Exercise requirements: Copy word for word the lines of the records below, beginning at the one with "text: Margins ->" and finishing at the one with "color: #701a75 ->", ends included, but none of the pictures.

═════ Provided information

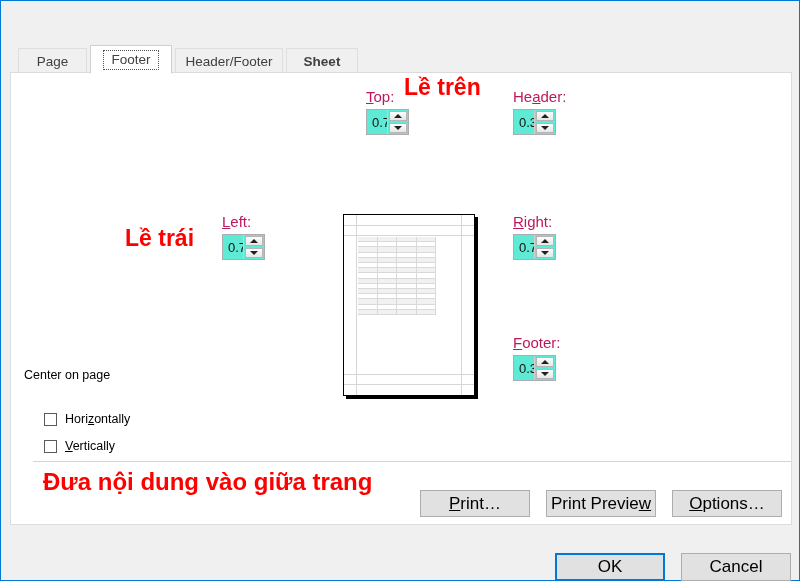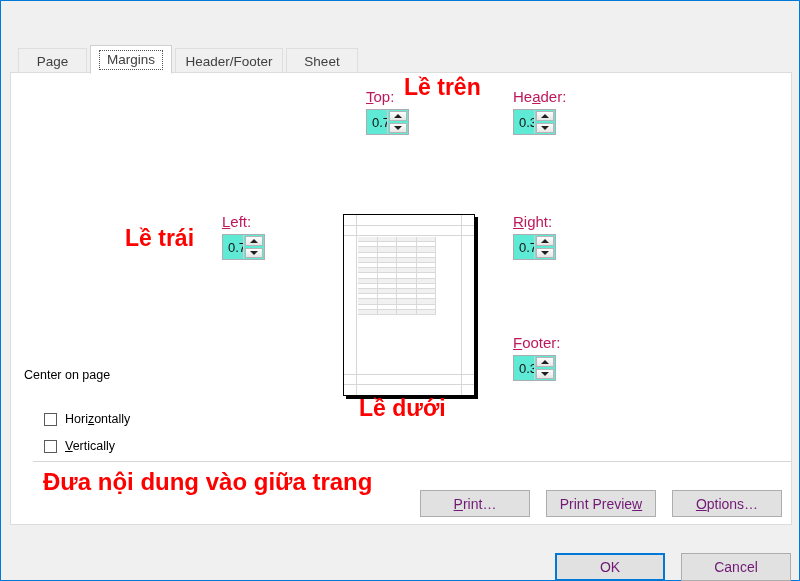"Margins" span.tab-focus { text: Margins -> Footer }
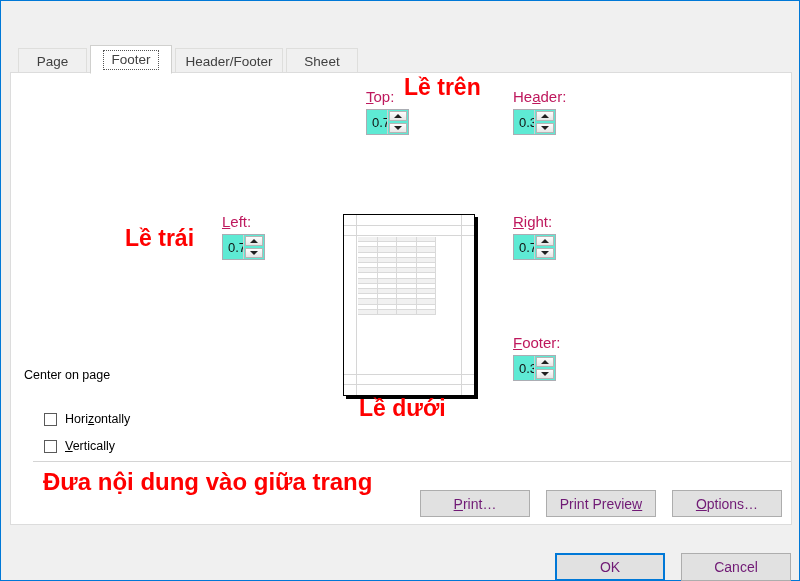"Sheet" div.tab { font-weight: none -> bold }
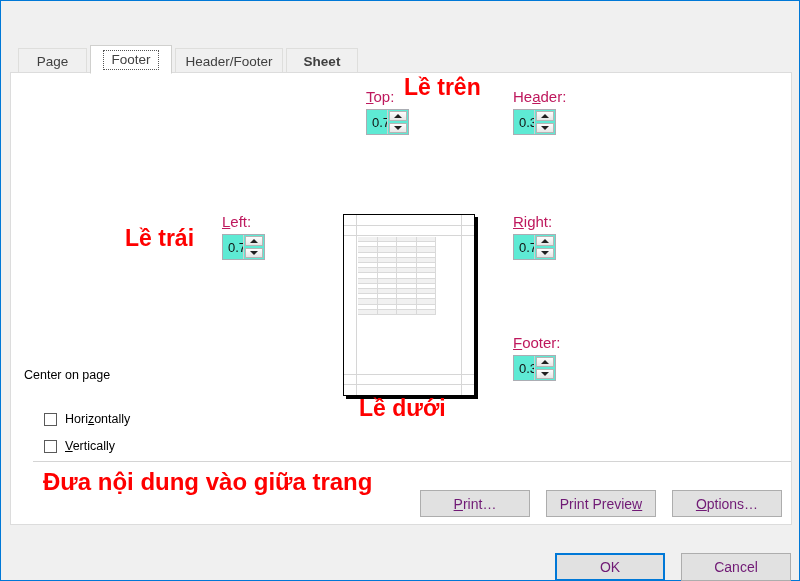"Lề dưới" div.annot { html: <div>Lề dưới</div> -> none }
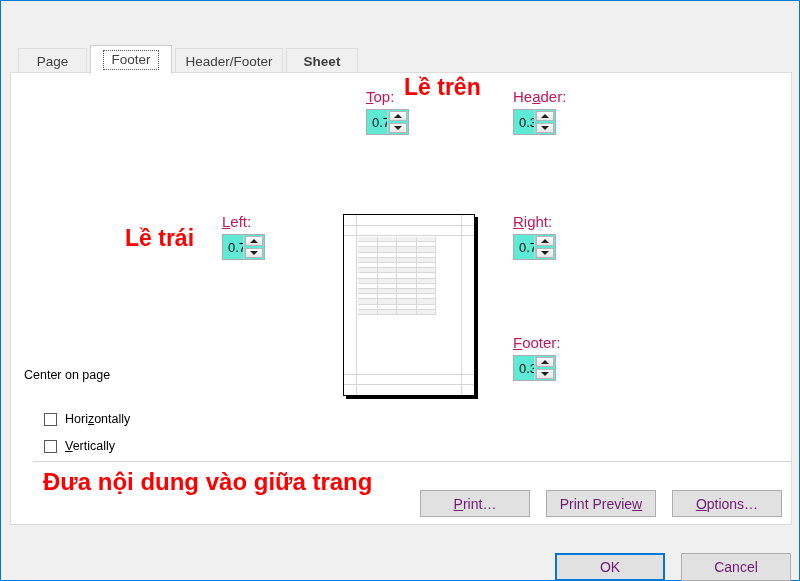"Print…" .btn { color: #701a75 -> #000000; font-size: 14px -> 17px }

══════════
═════ Provided information

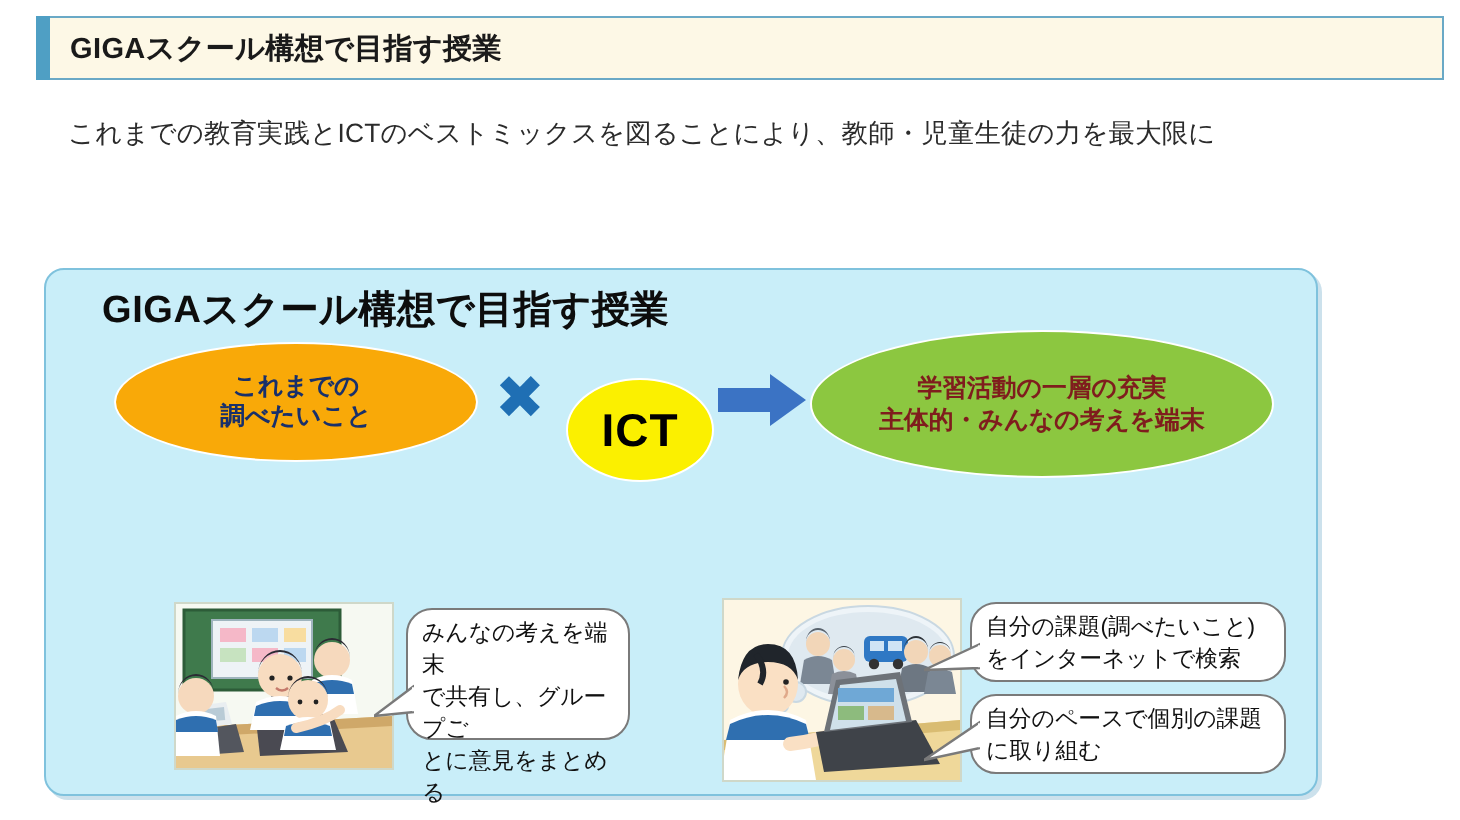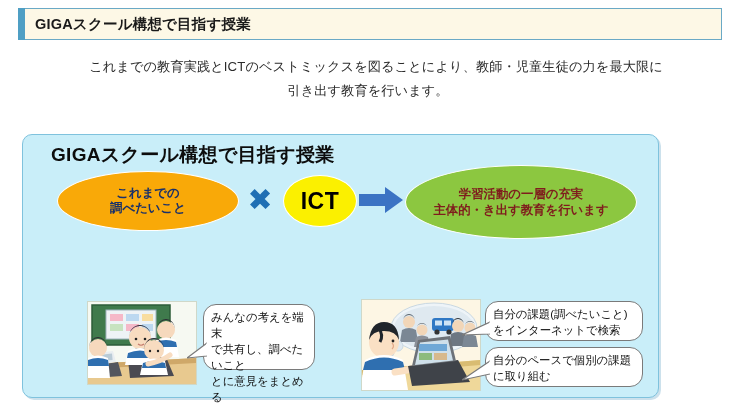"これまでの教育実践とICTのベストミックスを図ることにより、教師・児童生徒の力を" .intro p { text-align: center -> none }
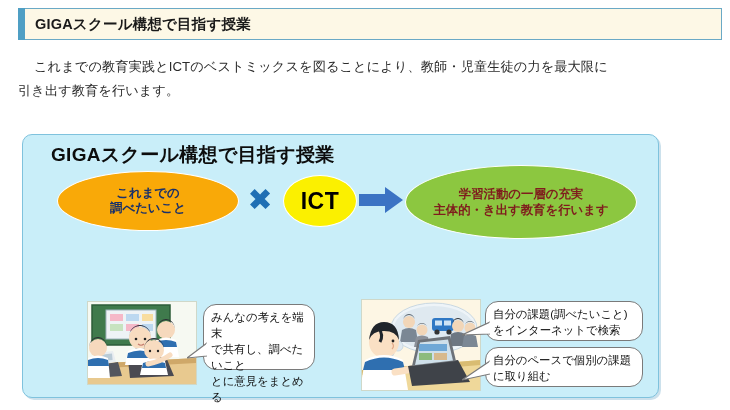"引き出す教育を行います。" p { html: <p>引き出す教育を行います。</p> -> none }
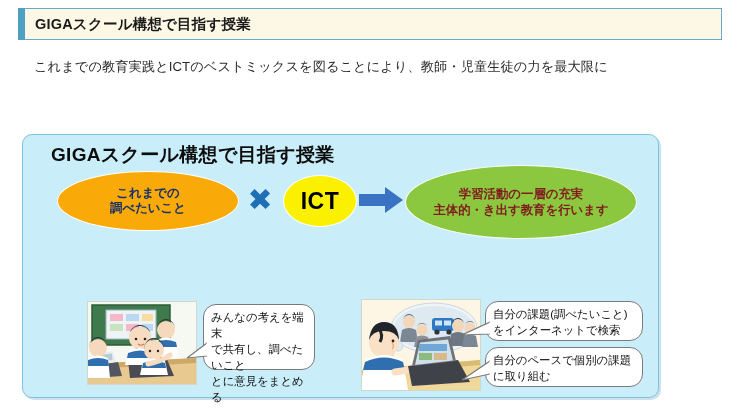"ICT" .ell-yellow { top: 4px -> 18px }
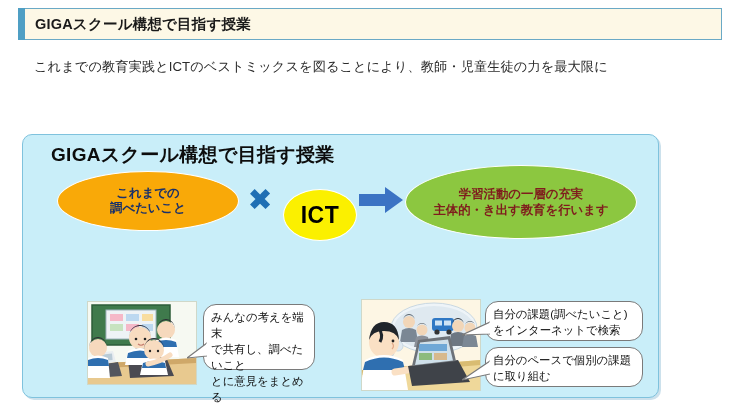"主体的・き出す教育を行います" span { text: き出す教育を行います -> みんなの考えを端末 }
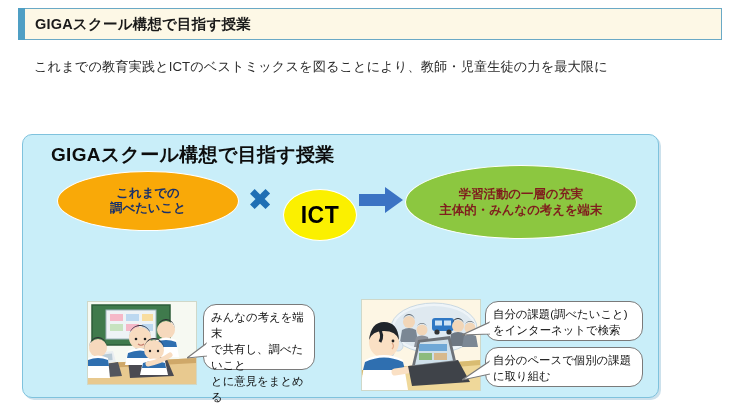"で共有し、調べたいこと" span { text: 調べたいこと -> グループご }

══════════

Solution:
"Margins" span.tab-focus { text: Margins -> Footer }
"Sheet" div.tab { font-weight: none -> bold }
"Lề dưới" div.annot { html: <div>Lề dưới</div> -> none }
"Print…" .btn { color: #701a75 -> #000000; font-size: 14px -> 17px }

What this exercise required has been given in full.